If you need to parcel things out, can you get by with painting only certain rooms, changing flooring in only part of the house for now?  Split the work up over several years to balance out the costs.
DragonLady

Registered: 05/21/12
Posts: 4
Reply with quote  #6 
Afford it? Piecemeal, maybe. All at once, no way.

There is no ductwork to work with since the only heat is a fireplace and the aforementioned floor/wall furnace. I can't find out if they're still even legal in CA. But I'm sure it would never pass a code inspection. Kitchen counter got busted up by former family members to drop in a sink, but never fixed the broken edges. A mess tenants said they'd fix for less rent, but it got put off.

I am filing for disability and my husband is quite hopeless at home repairs, so hiring someone is our only option. =\

The linoleum in the kitchen is 90+ years old, and I don't see carpeting as an option there. The rest is original hardwood and we're leaving it as is.

To keep the kitchen with the rest of the period of the house we were looking at plain white tile. Solid counters of today would look really odd with a 20's kitchen.

Should I mention the property was inherited and has been in the family since it was built?
OHlandlord

Registered: 01/20/07
Posts: 3,537
Reply with quote  #7 
Try using flex duct for now.  Its cheap, easy to install, and you can replace it later with solid duct.

Try using butcher block looking countertop to fit in this kitchen.  BTW, there is now a cover up product available for kitchen countertop (which works just like the bathtub cover up companies).  It simply slides over the existing countertop.  I haven't priced it yet, but I thought it might come in handy at some point.  Can't hurt to get a price.

For a cheap kitchen floor, look for sheet vinyl.  You can get it in black and white tile look, to make it easy to care for but have a period look.  Again, you can replace it later with a better quality material when you can afford it.  Shop around, this often goes on sale.

That should be enough to allow you to rent it out and still save some money.
DragonLady

Registered: 05/21/12
Posts: 4
Reply with quote  #8 
I'll look into the cover up or butcher block option, thank you.

Hubby wants to spend money we don't have by paying more now and not having to pay later (his argument) for better improvements. I just want functional that will pass code inspection.

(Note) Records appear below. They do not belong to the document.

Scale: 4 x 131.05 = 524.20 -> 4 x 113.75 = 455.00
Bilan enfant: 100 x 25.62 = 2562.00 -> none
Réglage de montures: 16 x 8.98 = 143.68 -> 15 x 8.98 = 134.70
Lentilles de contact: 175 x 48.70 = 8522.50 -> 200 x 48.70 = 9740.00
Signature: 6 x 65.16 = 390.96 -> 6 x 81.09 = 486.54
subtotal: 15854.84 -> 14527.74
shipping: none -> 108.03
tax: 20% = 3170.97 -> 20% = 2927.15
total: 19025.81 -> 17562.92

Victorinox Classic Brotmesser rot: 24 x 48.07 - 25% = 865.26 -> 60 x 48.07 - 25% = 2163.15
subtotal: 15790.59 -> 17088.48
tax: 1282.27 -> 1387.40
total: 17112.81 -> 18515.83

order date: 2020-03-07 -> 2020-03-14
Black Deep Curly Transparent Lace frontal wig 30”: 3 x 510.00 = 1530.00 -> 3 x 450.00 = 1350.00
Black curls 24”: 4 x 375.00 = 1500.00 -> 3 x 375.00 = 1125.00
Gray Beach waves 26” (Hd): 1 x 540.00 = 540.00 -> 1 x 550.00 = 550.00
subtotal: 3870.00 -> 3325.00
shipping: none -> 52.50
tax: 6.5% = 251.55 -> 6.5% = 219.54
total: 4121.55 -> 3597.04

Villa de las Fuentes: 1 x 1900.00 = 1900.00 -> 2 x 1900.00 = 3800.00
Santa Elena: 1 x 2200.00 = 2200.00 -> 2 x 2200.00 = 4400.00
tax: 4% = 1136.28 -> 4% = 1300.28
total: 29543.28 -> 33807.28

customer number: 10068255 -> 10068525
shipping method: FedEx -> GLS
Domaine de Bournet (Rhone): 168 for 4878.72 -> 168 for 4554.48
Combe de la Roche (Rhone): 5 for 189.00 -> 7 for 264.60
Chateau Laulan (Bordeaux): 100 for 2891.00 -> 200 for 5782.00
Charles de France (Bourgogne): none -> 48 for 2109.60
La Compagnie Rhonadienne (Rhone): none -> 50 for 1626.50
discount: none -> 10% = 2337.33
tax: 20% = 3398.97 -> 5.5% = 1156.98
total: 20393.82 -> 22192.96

There is a limit to what we can deduct from our taxes for improvements, isn't there?
OHlandlord

Registered: 01/20/07
Posts: 3,537
Reply with quote  #9 
The limit is based on depreciation.  Each improvement you make to the property is depreciated on your taxes over a period of years based on the class life of that item.  (For instance:  flooring is depreciated for 5 yrs.)  That means if you put $500 of flooring into the property, you can take $100 off your taxes for each of the next 5 years.  You can't depreciate more than you have income.

The other problem is the IRS.  If you do too much to a property all at once, they can consider all the improvements to be a Plan of Improvement.  Instead of depreciating it over 5 yrs (or whatever the class life), the IRS can could call them all as one total rehab and say you have to take it over the life of the property (27.5 yrs!)  That $100 deduction then drops to $18.18 a year.  Don't let them do this.  Stretch the improvements out over a number of years, doing some each few years.  Start with what has to be done now to make it habitable, then schedule the other items later.  Tell him to drop the idea that paying now means he won't have to pay later.  That's not how rentals work.  There are always things that need repaired or improved.  Nature of the business.
Charmed

Avatar / Picture

Registered: 11/27/11
Posts: 370
Reply with quote  #10 
Also get familiar with depreciation and how it impacts your taxes.  Some people don't realize some of the deductions they are legally allowed to take such as the depreciation.

When I bought some foreclosure properties, I got hit by the city with some "code compliance" issues.  Those are minor repairs and I get them fixed up to get my certificate, but then they count as "repairs" not put into the basis of the property.